Below is a brief history of the Cottonwood Canyons
All images USFS, unless otherwise noted

Soon after their arrival, settlers built lumber mills in canyons along the Wasatch Front.
Mill A, B, C, D, and E are names in our canyons reminding us today of the locations of a once thriving lumber industry.

Timber was used for construction within the Salt Lake Valley, for construction of mines within the canyons, and as fuel for miners and early settlers.

By the end of the 1800s, timber harvests had removed many of the largest trees

In those canyons of the central Wasatch where mining activities thrived, deforestation impacts were greatest.
Here is a photo of the denuded lands surrounding the mining town of Alta in Little Cottonwood Canyon.

Looking above Alta and into the Albion Basin, we see that by 1885 few trees remained given the demand for timber to support mine shafts and as fuel to survive cold winters.

Additionally, large herds of sheep grazed across the Wasatch Mountains in the late 1800s, adding more pressure to these mountain sites and further destabilizing an impacted landscape.

By the early 1900s, over-cutting and over-grazing had resulted in such extensive forest damage that the newly established U.S. Forest Service stepped in to develop a re-forestation program.
Source: Evans, P. Alan. 1926. An ecological study in Utah.
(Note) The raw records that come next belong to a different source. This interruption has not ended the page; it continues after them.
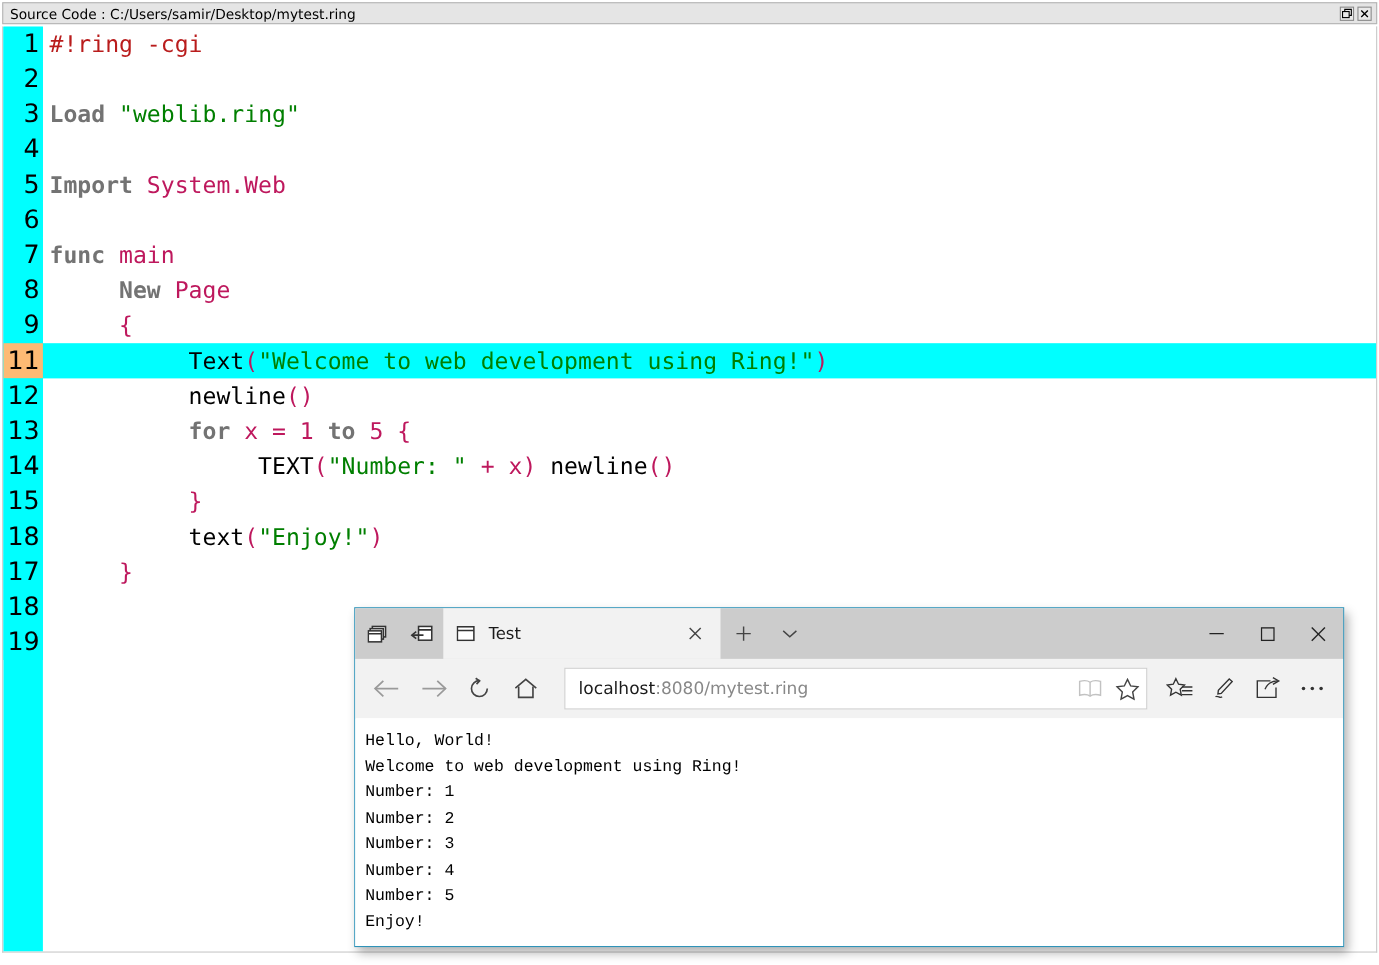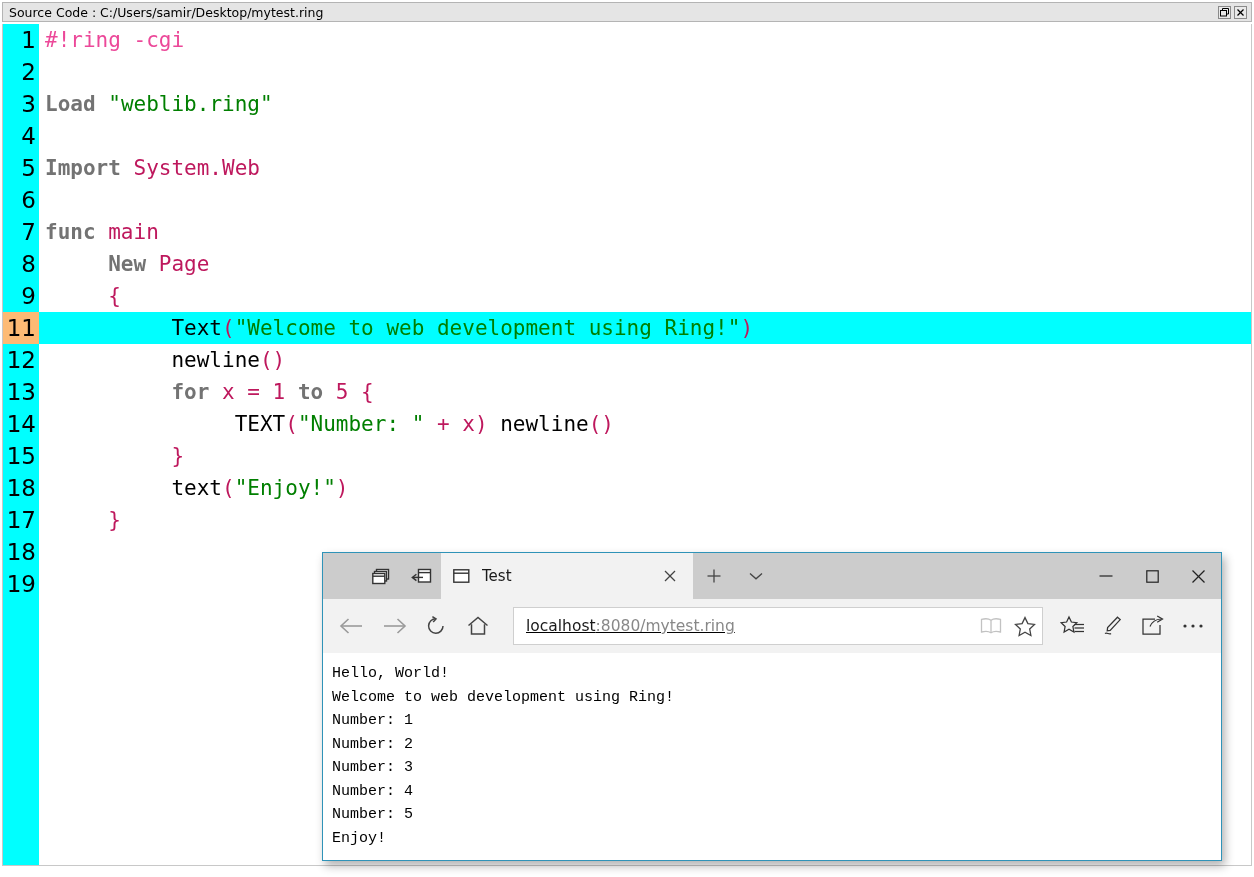"#!ring -cgi" .tok-comment { color: #ec4899 -> #b91c1c }
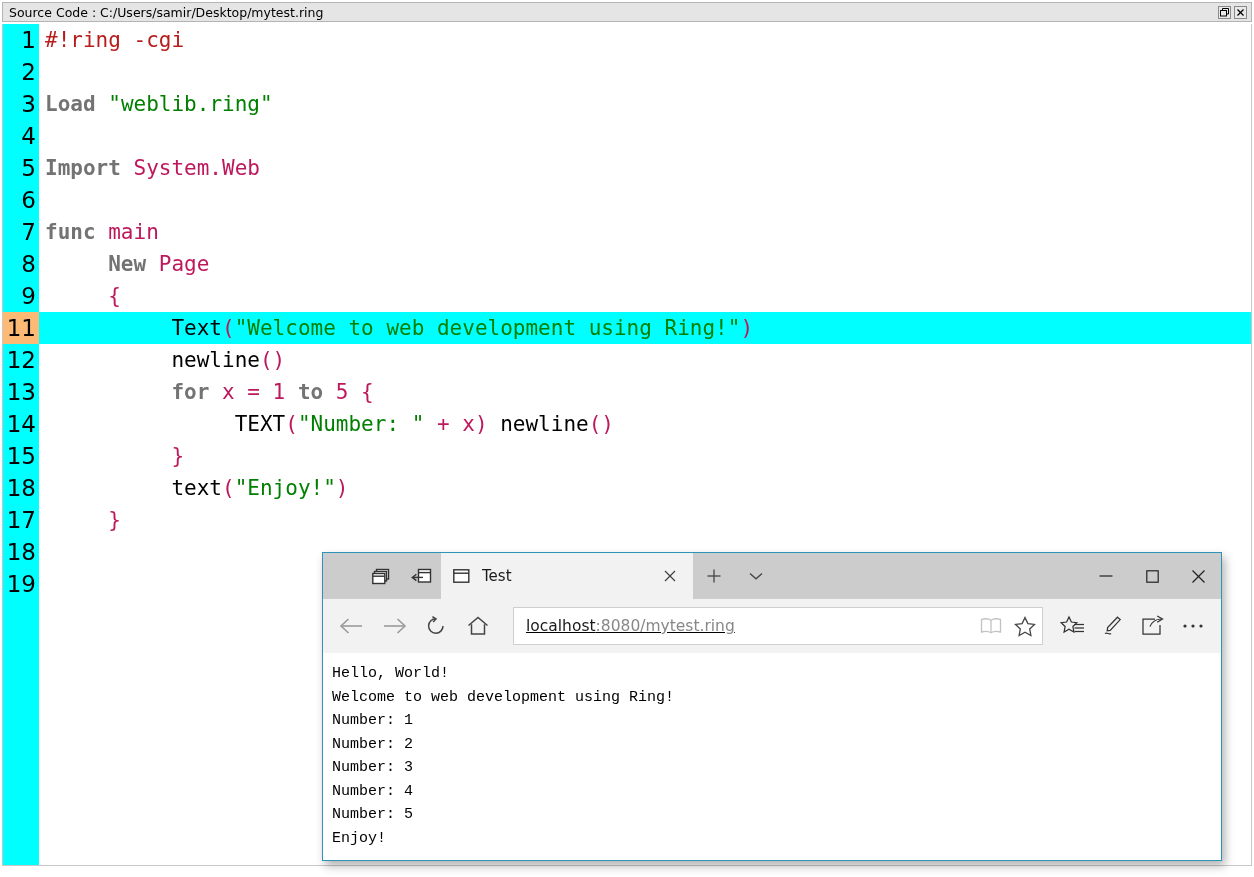"Test" #browser-tabstrip { padding-left: 38px -> none }
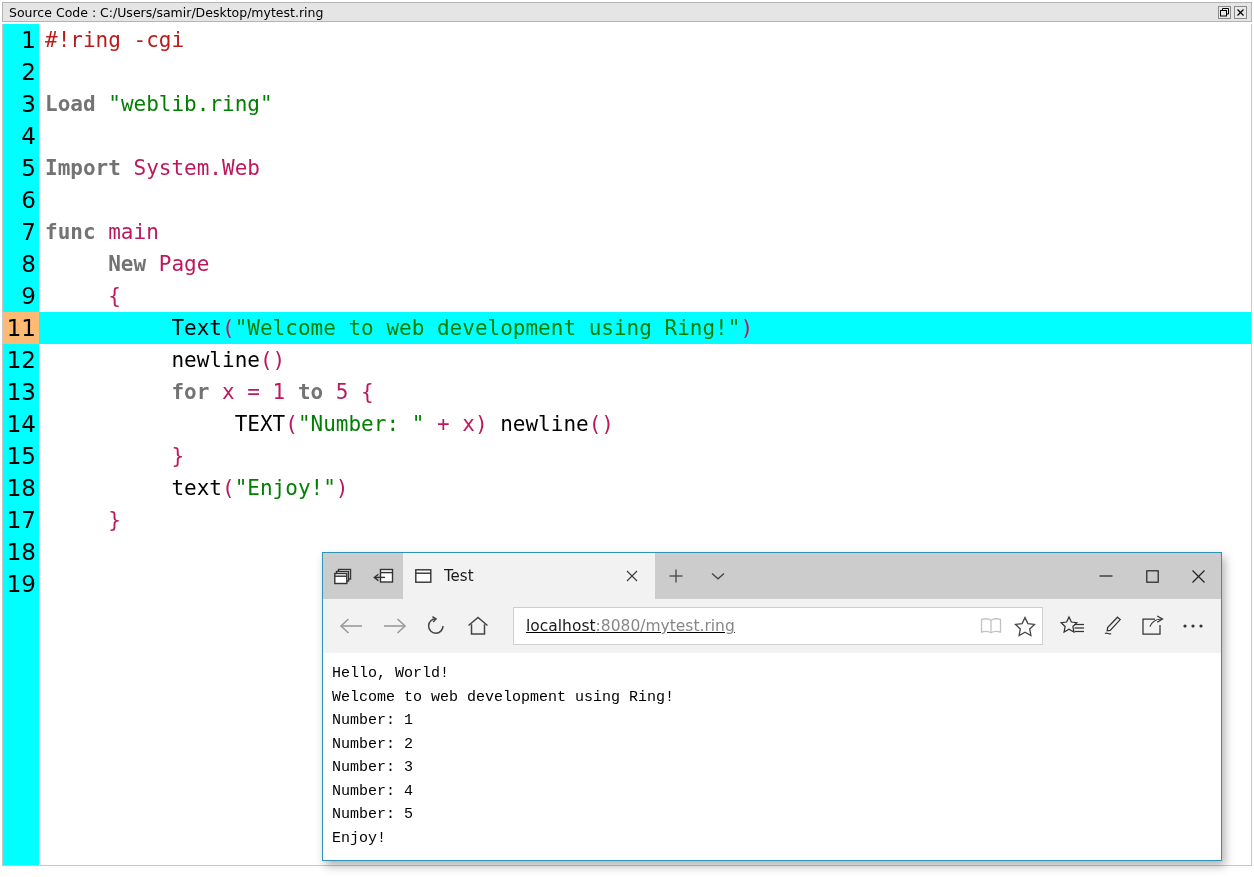"localhost:8080/mytest.ring" #address-bar { text-decoration: underline -> none }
Botanical Gazette 82:253-285.

By 1910, the U.S. Forest Service had created the Wasatch nursery in Big Cottonwood Canyon in an area now known as the Spruces Campground.

Millions of conifer trees, including Douglas fir and subalpine fir, as well as grasses were germinated and allowed to grow for two years in the Wasatch Nursery.

Other trees not common to the Wasatch were also raised in this nursery, but apparently not planted elsewhere.
These included ponderosa pine, western white pine, lodgepole pine, and western larch.
Many of these remnant trees can still be seen in the Spruces Campground area today.

Preparing trees for transplanting back onto the hillsides required extensive manpower.

Even more manpower and large teams were required to re-vegetate the hillsides with the trees we enjoy across the landscape today.

Conifer trees, such as Douglas fir, were planted on the hillsides and often mixed with young aspen stands to create today’s landscape.

By the mid 1920s, the work of the Wasatch nursery had been completed and the nursery was then abandoned.
“It is a wonderfully interesting subject—this planting of humble seedlings which a hundred years from now will have grown to be mighty forests, protecting the invaluable watersheds of the country.”